** Assignment **
In the entries below, find the line with "WEEKENDER COASTAL LIVING HOME COLLECTION MONTEGO" and the line with "WEEKENDER COASTAL LIVING HOME COLLECTION MORADA". Return those two lines and all lines between them, exactly.

--

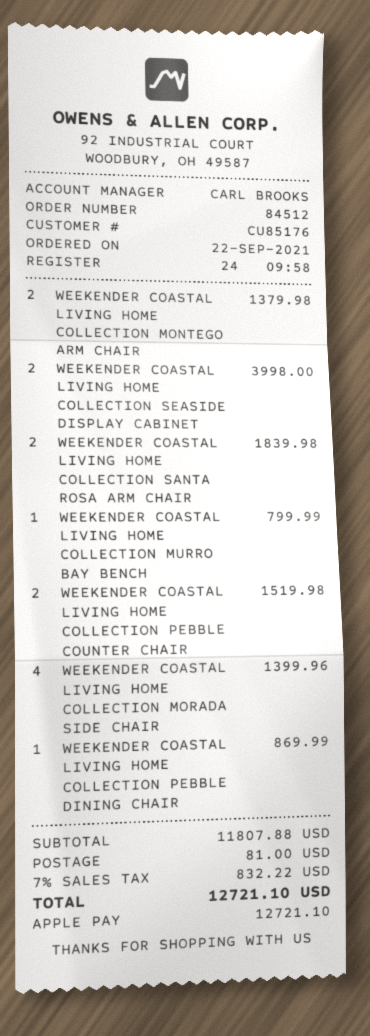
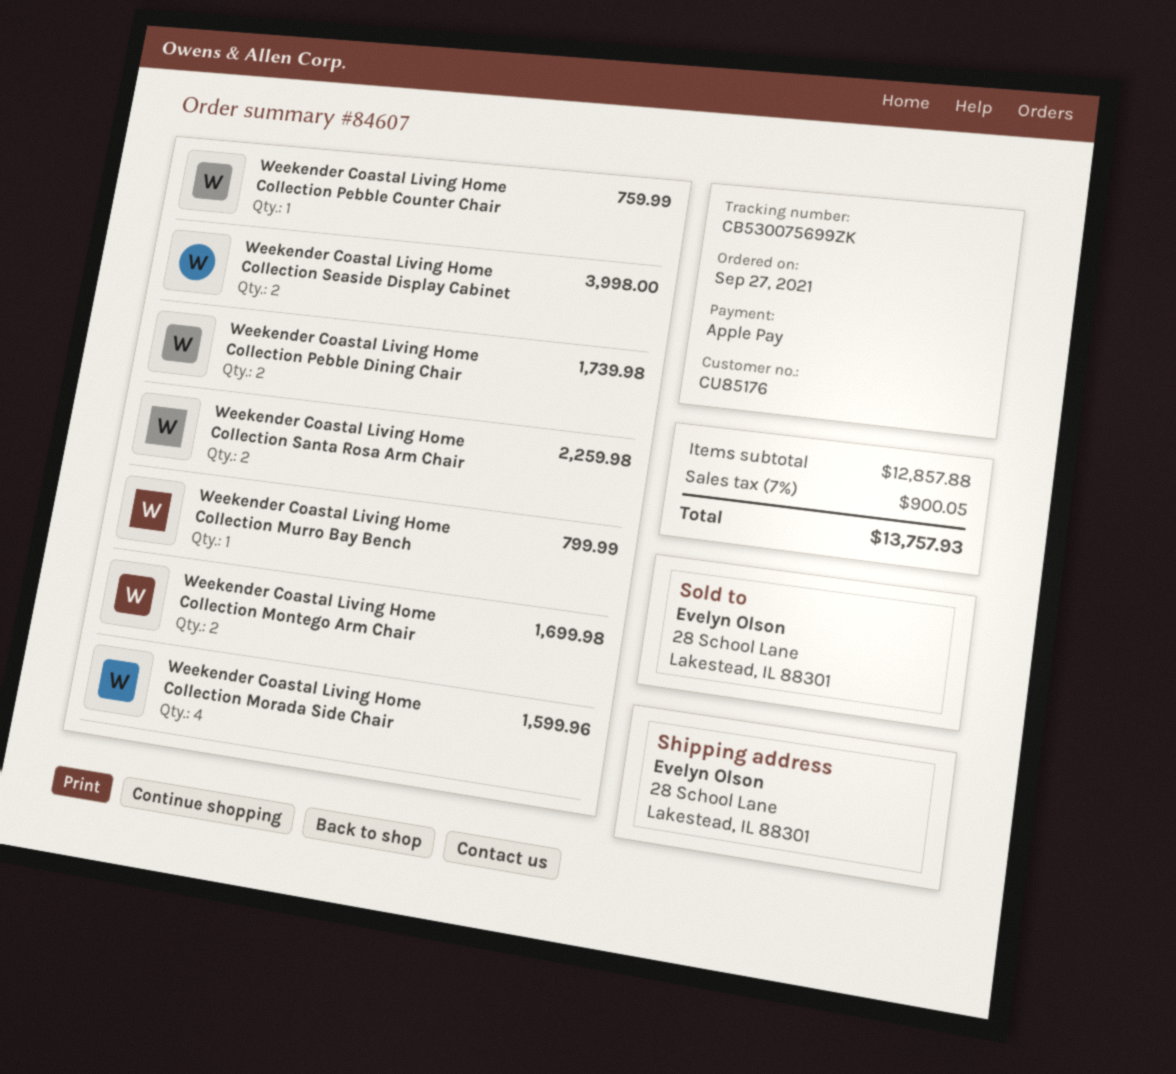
order number: 84512 -> 84607
order date: 2021-09-22 -> 2021-09-27
WEEKENDER COASTAL LIVING HOME COLLECTION MONTEGO ARM CHAIR: 2 for 1379.98 -> 2 for 1699.98
WEEKENDER COASTAL LIVING HOME COLLECTION SANTA ROSA ARM CHAIR: 2 for 1839.98 -> 2 for 2259.98
WEEKENDER COASTAL LIVING HOME COLLECTION PEBBLE COUNTER CHAIR: 2 for 1519.98 -> 1 for 759.99
WEEKENDER COASTAL LIVING HOME COLLECTION MORADA SIDE CHAIR: 4 for 1399.96 -> 4 for 1599.96
WEEKENDER COASTAL LIVING HOME COLLECTION PEBBLE DINING CHAIR: 1 for 869.99 -> 2 for 1739.98
subtotal: 11807.88 -> 12857.88
shipping: 81.00 -> none
tax: 7% = 832.22 -> 7% = 900.05
total: 12721.10 -> 13757.93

--

** Response **
WEEKENDER COASTAL LIVING HOME COLLECTION MONTEGO ARM CHAIR: 2 for 1379.98 -> 2 for 1699.98
WEEKENDER COASTAL LIVING HOME COLLECTION SANTA ROSA ARM CHAIR: 2 for 1839.98 -> 2 for 2259.98
WEEKENDER COASTAL LIVING HOME COLLECTION PEBBLE COUNTER CHAIR: 2 for 1519.98 -> 1 for 759.99
WEEKENDER COASTAL LIVING HOME COLLECTION MORADA SIDE CHAIR: 4 for 1399.96 -> 4 for 1599.96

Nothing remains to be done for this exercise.